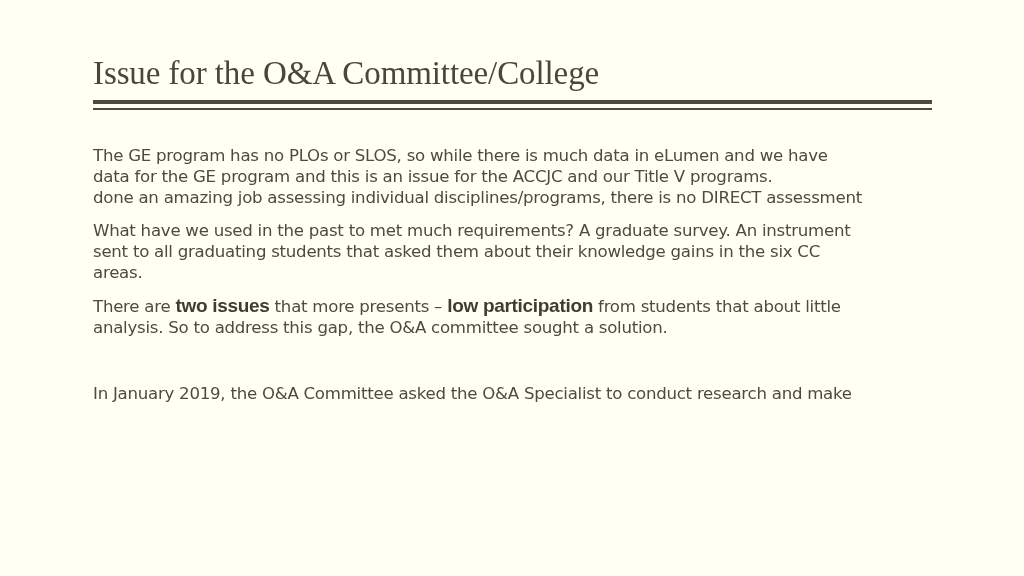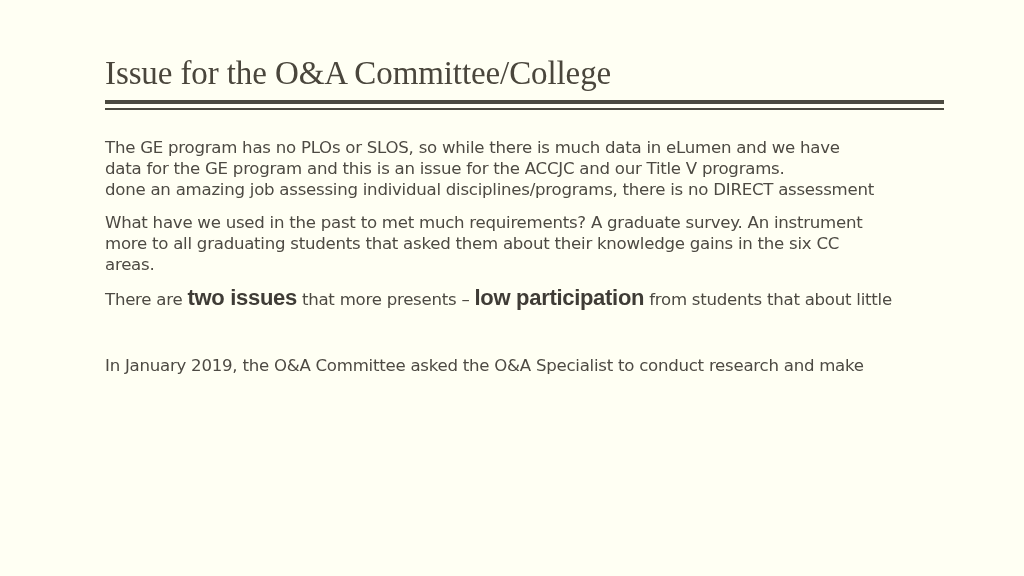--- a/index.html
+++ b/index.html
@@ -15,7 +15,7 @@
     }
     .slide {
       position: absolute;
-      left: 12px; top: 0;
+      left: 0; top: 0;
       width: 916px; height: 576px;
       background: #fffff3;
     }

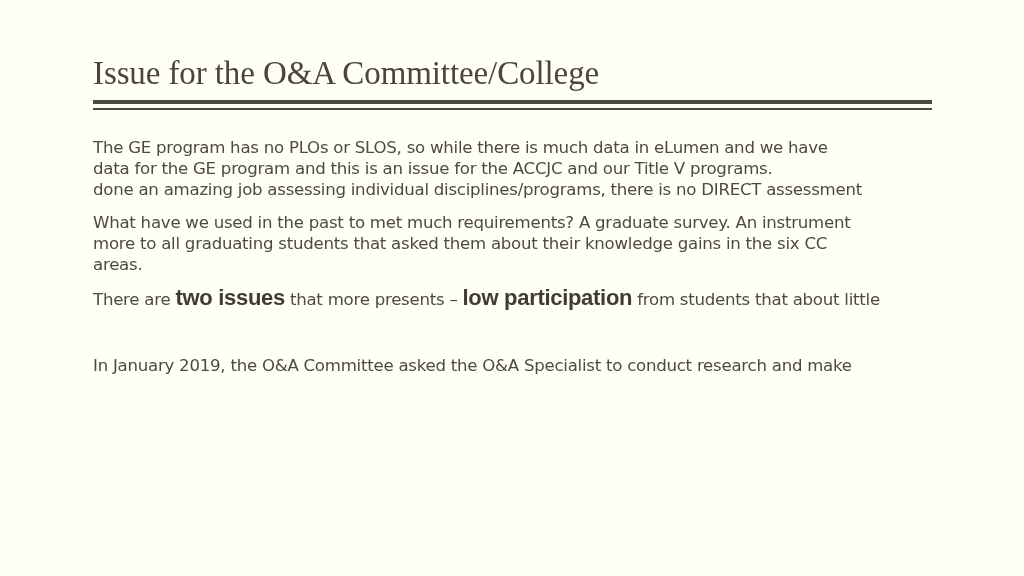--- a/index.html
+++ b/index.html
@@ -60,7 +60,7 @@
       letter-spacing: -0.25px;
     }
     .para {
-      margin: 0 0 12px 0;
+      margin: 8px 0 12px 0;
     }
     .para.spacer {
       height: 21px;

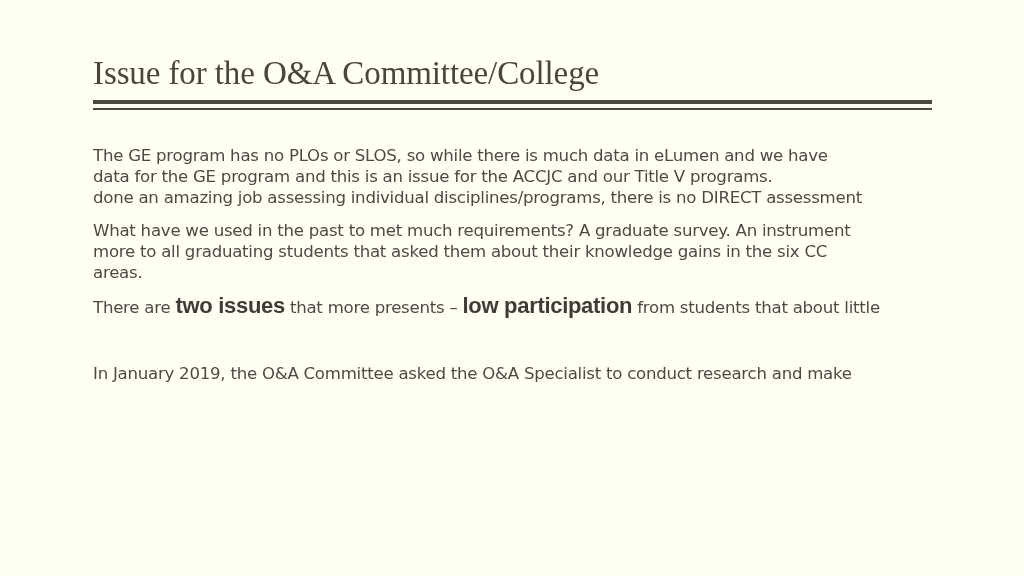--- a/index.html
+++ b/index.html
@@ -95,7 +95,7 @@
 
     <p class="para">
       <span class="line">What have we used in the past to met much requirements? A graduate survey.  An instrument</span>
-      <span class="line">more to all graduating students that asked them about their knowledge gains in the six CC</span>
+      <span class="line">sent to all graduating students that asked them about their knowledge gains in the six CC</span>
       <span class="line">areas.</span>
     </p>
 

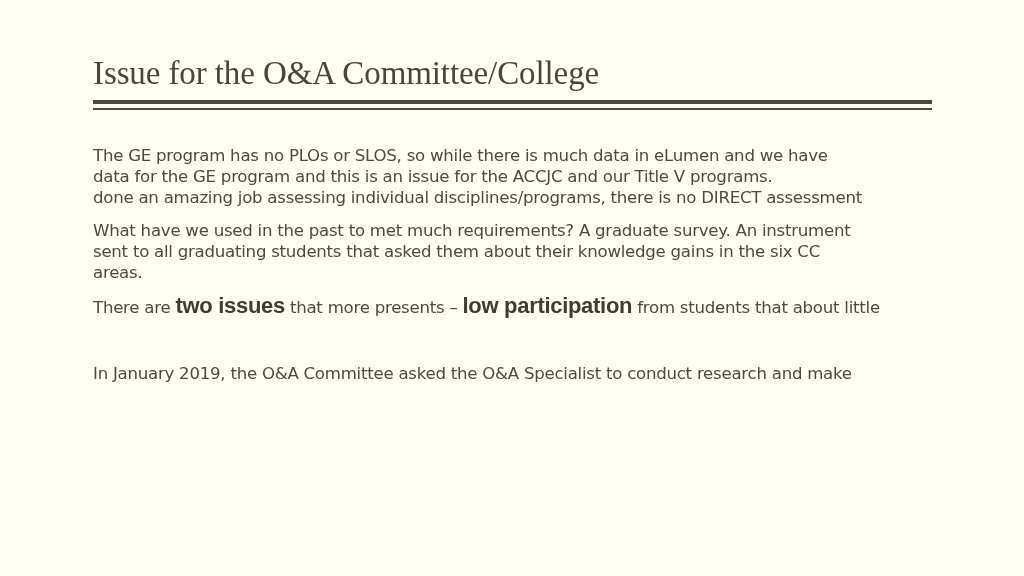--- a/index.html
+++ b/index.html
@@ -73,7 +73,7 @@
     .emph {
       font-family: "Liberation Sans", "DejaVu Sans", sans-serif;
       font-weight: bold;
-      font-size: 22px;
+      font-size: 19px;
       color: #3f3c36;
       letter-spacing: -0.3px;
     }

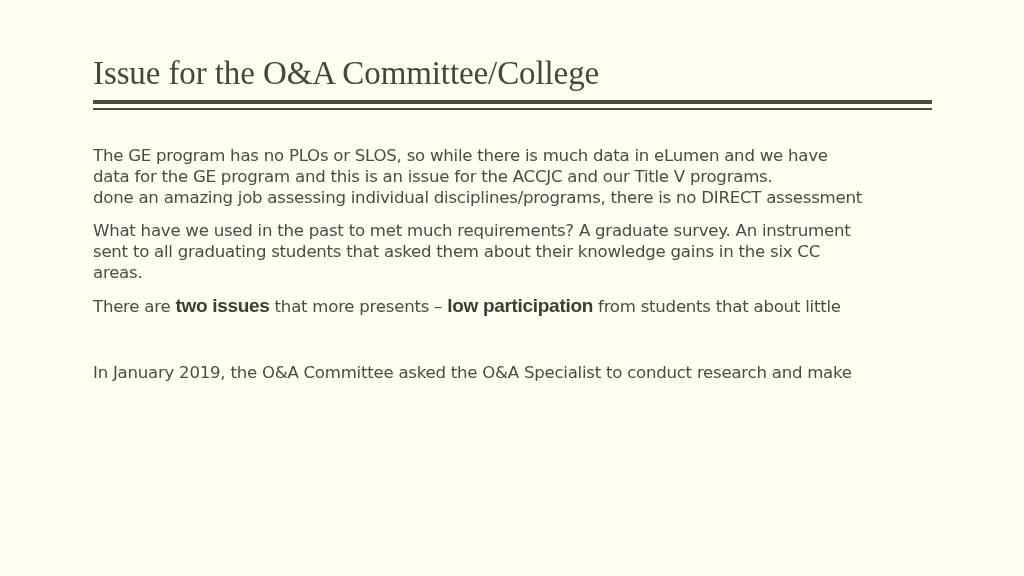--- a/index.html
+++ b/index.html
@@ -101,6 +101,7 @@
 
     <p class="para">
       <span class="line"><span>There are </span><span class="emph">two issues</span><span> that more presents –  </span><span class="emph">low participation</span><span> from students that about little</span></span>
+      <span class="line">analysis.  So to address this gap, the O&amp;A committee sought a solution.</span>
     </p>
 
     <p class="para spacer"></p>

▸ **What you should do**: Pull every line containing the word "para" out of the entries above.

▸ **Answer to this problem**:
     .para {
     .para.spacer {
     <p class="para">
     <p class="para">
     <p class="para spacer"></p>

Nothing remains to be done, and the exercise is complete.